[Revision tracking records]
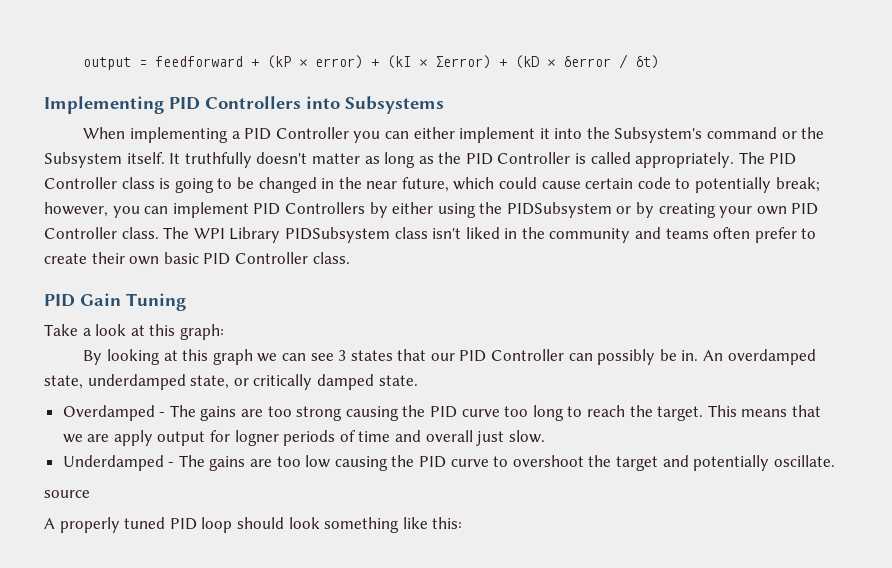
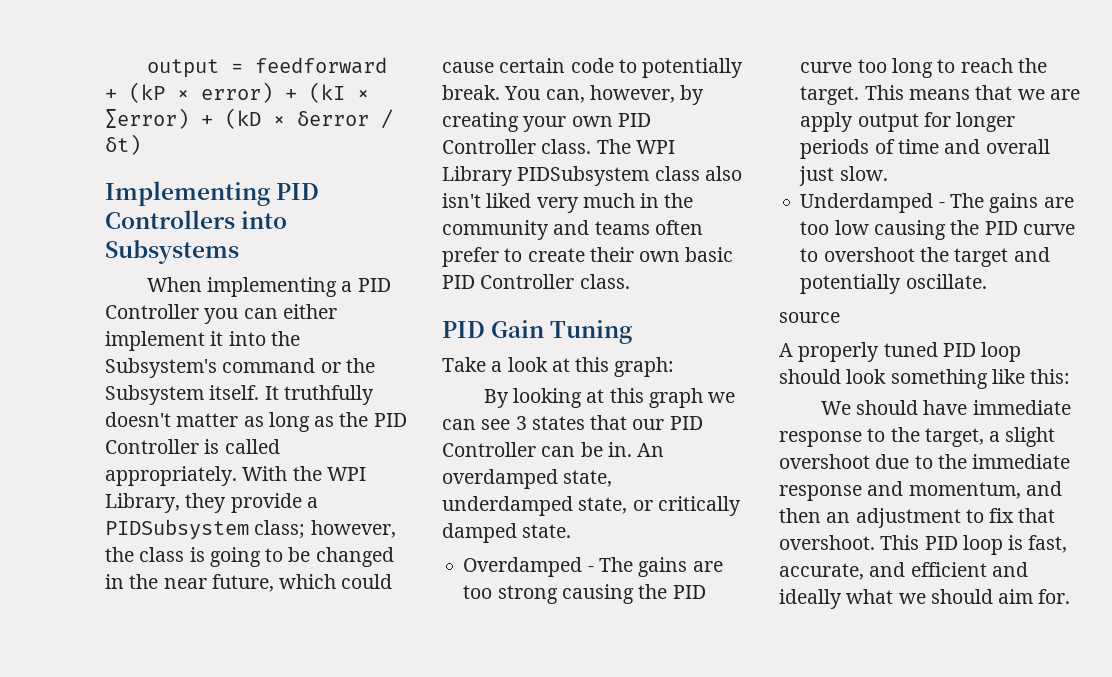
[738,152,797,165] [44,177,117,189] The PID Controller -> [242,466,366,481] [105,493,318,513] [105,519,396,540] [105,547,134,562] With the WPI Library, they provide a PIDSubsystem class; however, the
[775,177,820,192] [44,202,632,218] break; however, you can implement PID Controllers by either using the PIDSubsystem or -> [442,85,675,103] break. You can, however,
(428, 233) none -> [704,166,742,181] also
(500, 233) none -> [536,193,635,213] very much
[597,349,656,365] possibly -> (576, 451) none
[234,430,279,446] logner -> [956,112,1016,132] longer
(463, 523) none -> [820,400,1071,415] [779,427,1056,447] [779,454,1071,469] [779,481,1062,501] [779,508,1056,528] [779,535,1068,555] [779,562,1028,580] [779,589,1071,609] // We should have immediate response to the target, a slight overshoot due to the immediate response and momentum, and then an adjustment to fix that overshoot. This PID loop is fast, accurate, and efficient and ideally what we should aim for.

**Brief**
No line before the one with "[775,177,820,192] [44,202,632,218] break;" belongs in the answer; copy that line and the rest of the records exactly.

**Result**
[775,177,820,192] [44,202,632,218] break; however, you can implement PID Controllers by either using the PIDSubsystem or -> [442,85,675,103] break. You can, however,
(428, 233) none -> [704,166,742,181] also
(500, 233) none -> [536,193,635,213] very much
[597,349,656,365] possibly -> (576, 451) none
[234,430,279,446] logner -> [956,112,1016,132] longer
(463, 523) none -> [820,400,1071,415] [779,427,1056,447] [779,454,1071,469] [779,481,1062,501] [779,508,1056,528] [779,535,1068,555] [779,562,1028,580] [779,589,1071,609] // We should have immediate response to the target, a slight overshoot due to the immediate response and momentum, and then an adjustment to fix that overshoot. This PID loop is fast, accurate, and efficient and ideally what we should aim for.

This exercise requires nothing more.